The fortress she lived in had many rooms where women
moved behind screens of carved stone, veils
to peer through, walls where no words
reached--the whole of her life lived inside walls. A queen
of privilege, but she knew about locked doors,
what it was like to stand behind
a thick barrier. The raja returned from battle, a victor no more.

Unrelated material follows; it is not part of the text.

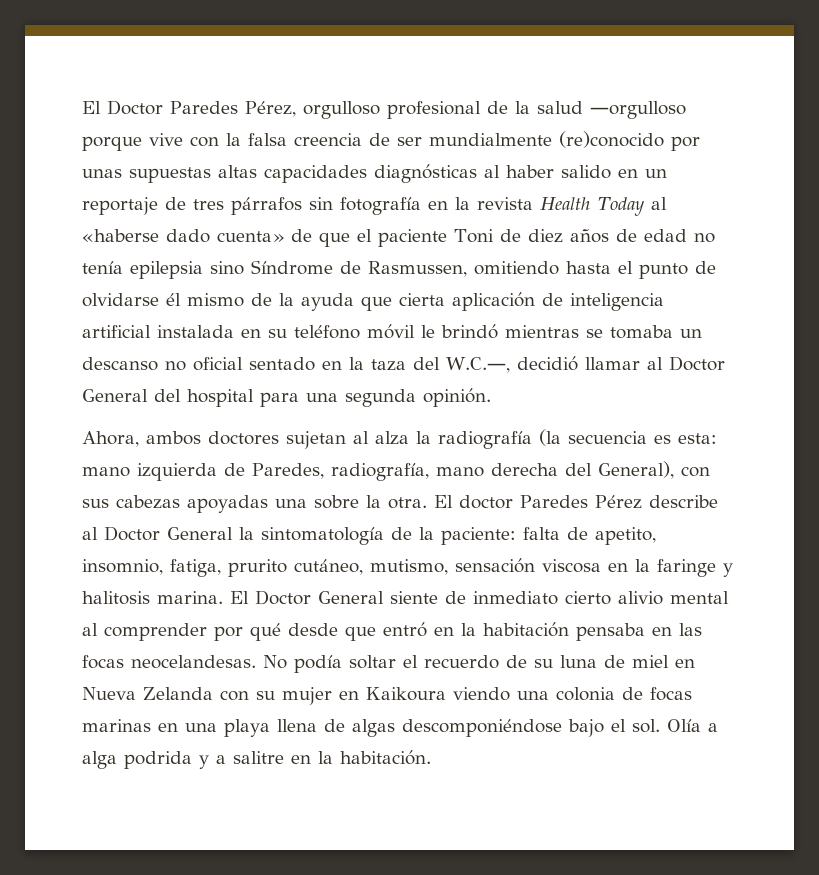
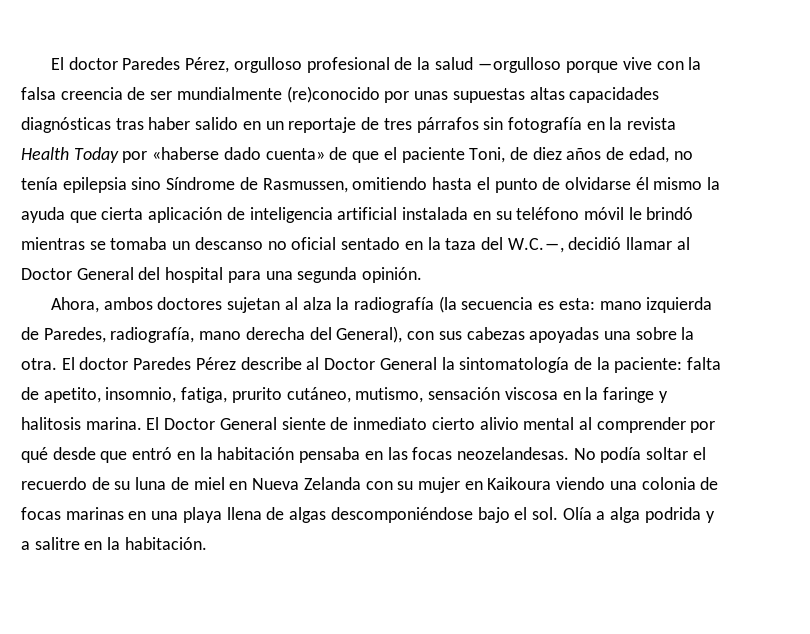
- El Doctor Paredes Pérez, orgulloso profesional de la salud ―orgulloso porque vive con la falsa creencia de ser mundialmente (re)conocido por unas supuestas altas capacidades diagnósticas al haber salido en un reportaje de tres párrafos sin fotografía en la revista Health Today al «haberse dado cuenta» de que el paciente Toni de diez años de edad no tenía epilepsia sino Síndrome de Rasmussen, omitiendo hasta el punto de olvidarse él mismo de la ayuda que cierta aplicación de inteligencia artificial instalada en su teléfono móvil le brindó mientras se tomaba un descanso no oficial sentado en la taza del W.C.―, decidió llamar al Doctor General del hospital para una segunda opinión.
+ El doctor Paredes Pérez, orgulloso profesional de la salud ―orgulloso porque vive con la falsa creencia de ser mundialmente (re)conocido por unas supuestas altas capacidades diagnósticas tras haber salido en un reportaje de tres párrafos sin fotografía en la revista Health Today por «haberse dado cuenta» de que el paciente Toni, de diez años de edad, no tenía epilepsia sino Síndrome de Rasmussen, omitiendo hasta el punto de olvidarse él mismo la ayuda que cierta aplicación de inteligencia artificial instalada en su teléfono móvil le brindó mientras se tomaba un descanso no oficial sentado en la taza del W.C.―, decidió llamar al Doctor General del hospital para una segunda opinión.
- El Doctor General siente de inmediato cierto alivio mental al comprender por qué desde que entró en la habitación pensaba en las focas neocelandesas.
+ El Doctor General siente de inmediato cierto alivio mental al comprender por qué desde que entró en la habitación pensaba en las focas neozelandesas.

10,000 lives lost, and she shut the palace door—
the red shape of women’s hands who
took their lives when their husbands died in battle
pushing on her mind as they pressed into
the wall at the palace gate.
Let him stand outside the fortress door in the feeble air
singed with widows’ sacrifice and the crow’s
black croak. Let him lean his body
against the fortress wall, sun’s flame sweeping down
his feet. Let his hand that held the ax,
that let go the life of so many, press with the women’s
held up at the stony door. Let him wait,
flies buzzing overhead.
Anna Citrino grew up in California and taught abroad for twenty-six years at international schools in the countries of Turkey, Kuwait, Singapore, Saudi Arabia, India, and the UK. Her current home is the hills of Soquel, California. A graduate of the Bread Loaf School of English in Vermont, Ms. Citrino's work has appeared in various literary journals including, Canary, Paterson Literary Review, and The Evening Street Review, among other publications. She is the author of two chapbooks, Saudade and To Find a River. Her book, A Space Between, is forthcoming in December, 2019. Read more of Anna's writing at annacitrino.com.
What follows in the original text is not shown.